[[ Records supplied, beginning ]]

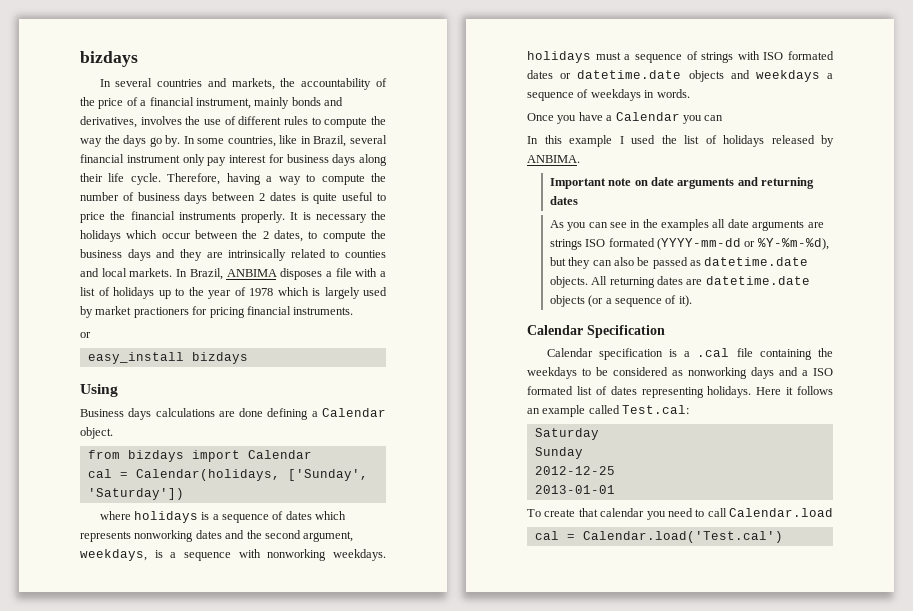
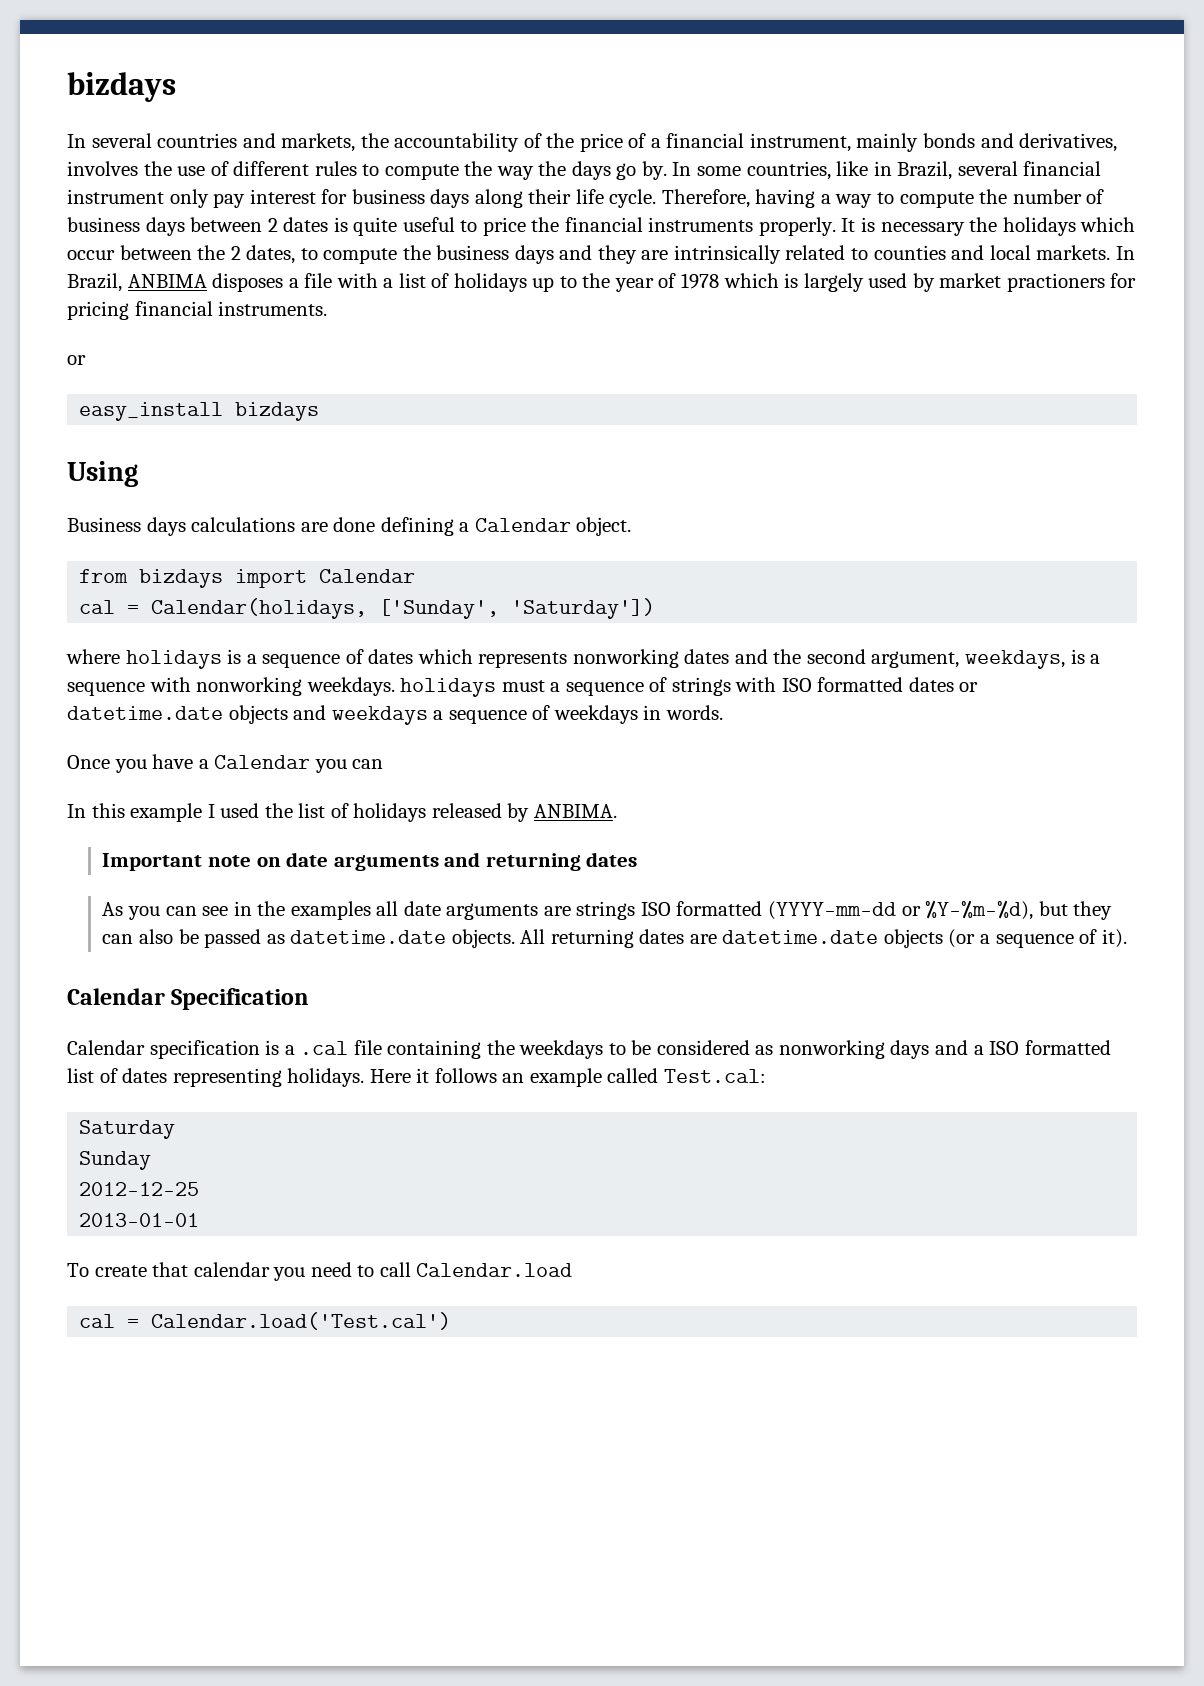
[788,51,834,60] formated -> [817,677,904,692] formatted
[608,238,655,247] formated -> [676,901,763,916] formatted
[527,386,573,395] formated -> [1024,1040,1111,1055] formatted

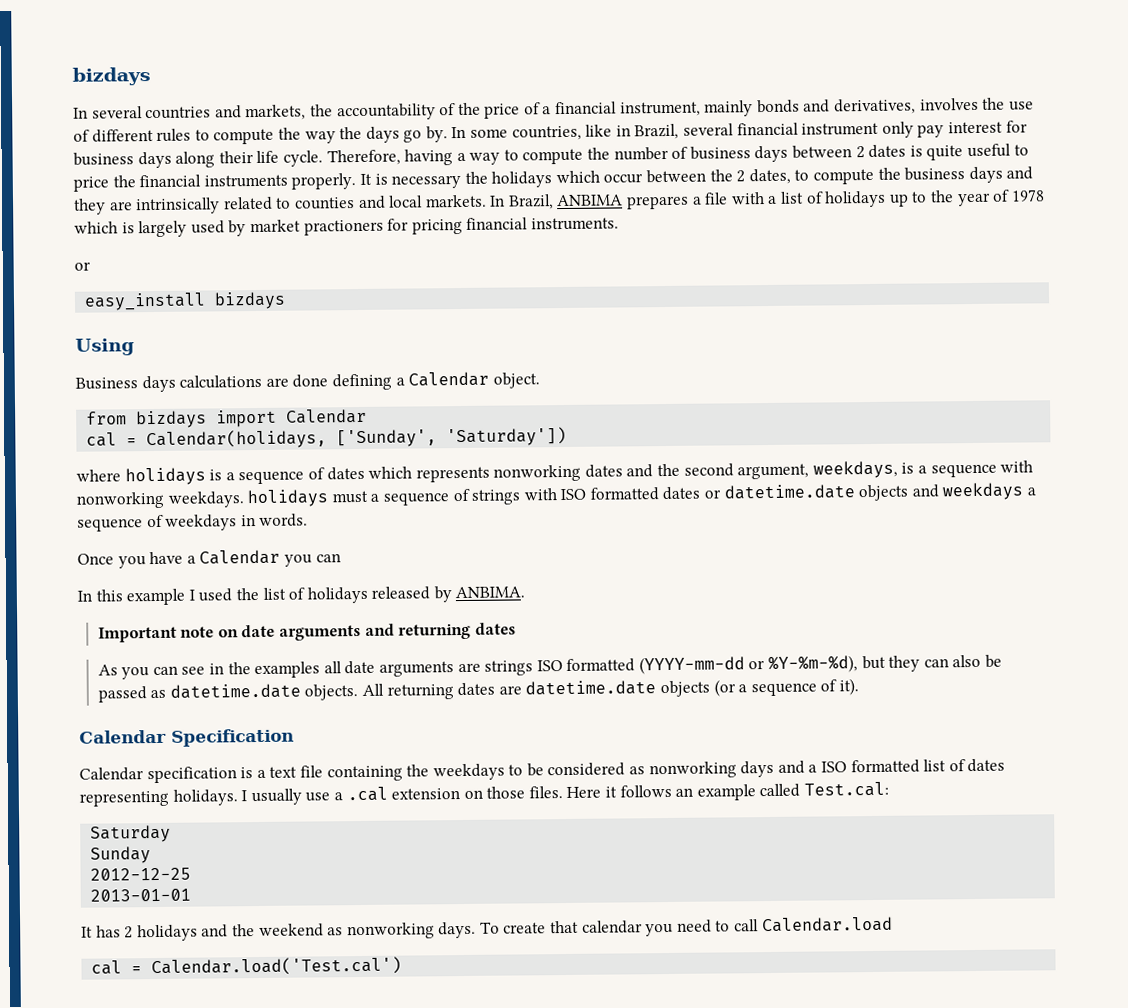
[212,273,284,292] disposes -> [626,195,690,210] prepares
[300,1041,349,1055] .cal -> [269,766,298,778] text
(365, 1077) none -> [241,786,563,806] I usually use a .cal extension on those files.
(200, 1220) none -> [81,921,477,942] It has 2 holidays and the weekend as nonworking days.

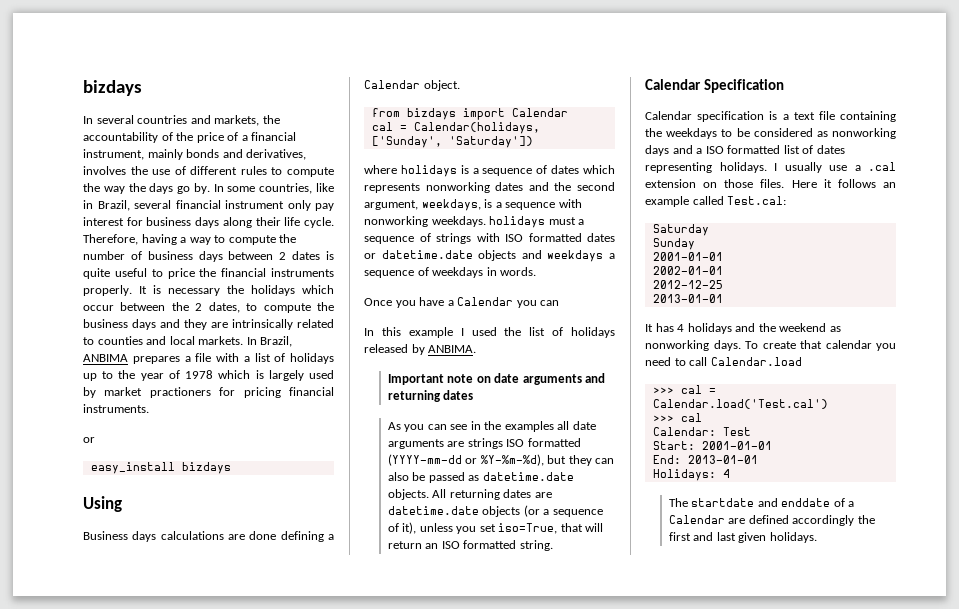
[838,678,859,696] it). -> [402,522,604,534] [387,540,553,551] it), unless you set iso=True, that will return an ISO formatted string.
(152, 855) none -> [652,252,723,261] [652,266,723,275] // 2001-01-01 // 2002-01-01
[124,926,134,939] 2 -> [677,324,685,332] 4
(893, 924) none -> [652,387,674,394] >>>
(403, 966) none -> [652,413,702,422] [652,427,751,436] [652,441,772,450] [652,455,758,464] [652,469,730,481] [668,498,855,507] [668,515,875,526] [668,532,817,543] // >>> cal // Calendar: Test // Start: 2001-01-01 // End: 2013-01-01 // Holidays: 4 // The startdate and enddate of a Calendar are defined accordingly the first and last given holidays.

[[ Records supplied, end ]]

Instructions for the task
Using the records above, return word for word the lines that begin at the one containing "[300,1041,349,1055] .cal ->" and end at the one containing "[838,678,859,696] it). ->", both of them included and no pictures.

Exercise solution
[300,1041,349,1055] .cal -> [269,766,298,778] text
(365, 1077) none -> [241,786,563,806] I usually use a .cal extension on those files.
(200, 1220) none -> [81,921,477,942] It has 2 holidays and the weekend as nonworking days.

[838,678,859,696] it). -> [402,522,604,534] [387,540,553,551] it), unless you set iso=True, that will return an ISO formatted string.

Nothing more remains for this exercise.